* Exercise description: Starting from the line that holds "2020-06-17: 4.03 -> 4.046", print every line through the end of the records, first and last included.
------------------------
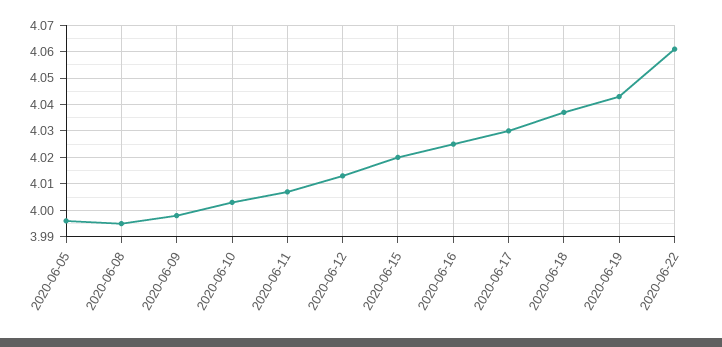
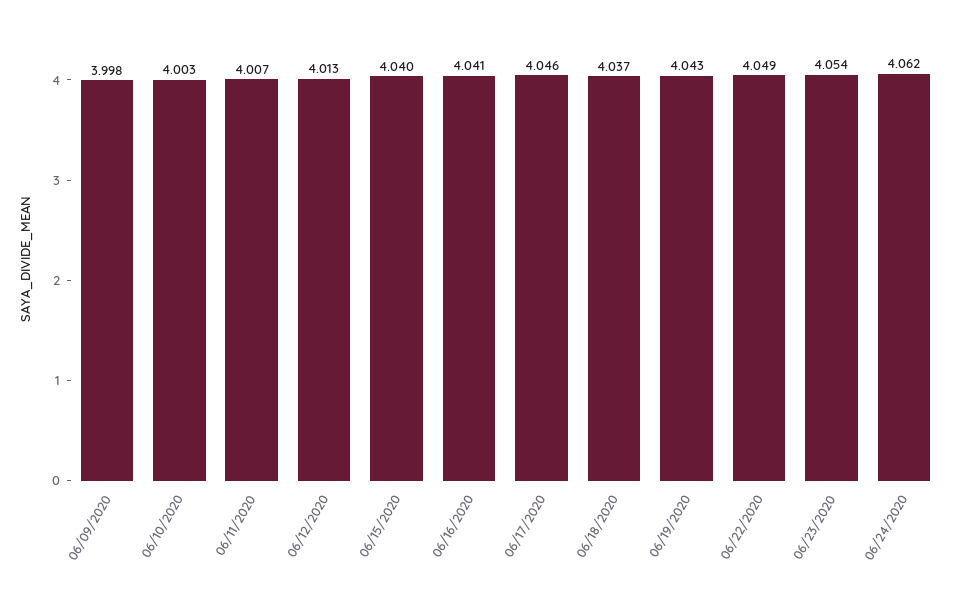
2020-06-05: 3.995 -> none
2020-06-08: 3.995 -> none
2020-06-15: 4.02 -> 4.04
2020-06-16: 4.025 -> 4.041
2020-06-17: 4.03 -> 4.046
2020-06-22: 4.06 -> 4.049
06/23/2020: none -> 4.054
06/24/2020: none -> 4.062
------------------------
* Exercise response:
2020-06-17: 4.03 -> 4.046
2020-06-22: 4.06 -> 4.049
06/23/2020: none -> 4.054
06/24/2020: none -> 4.062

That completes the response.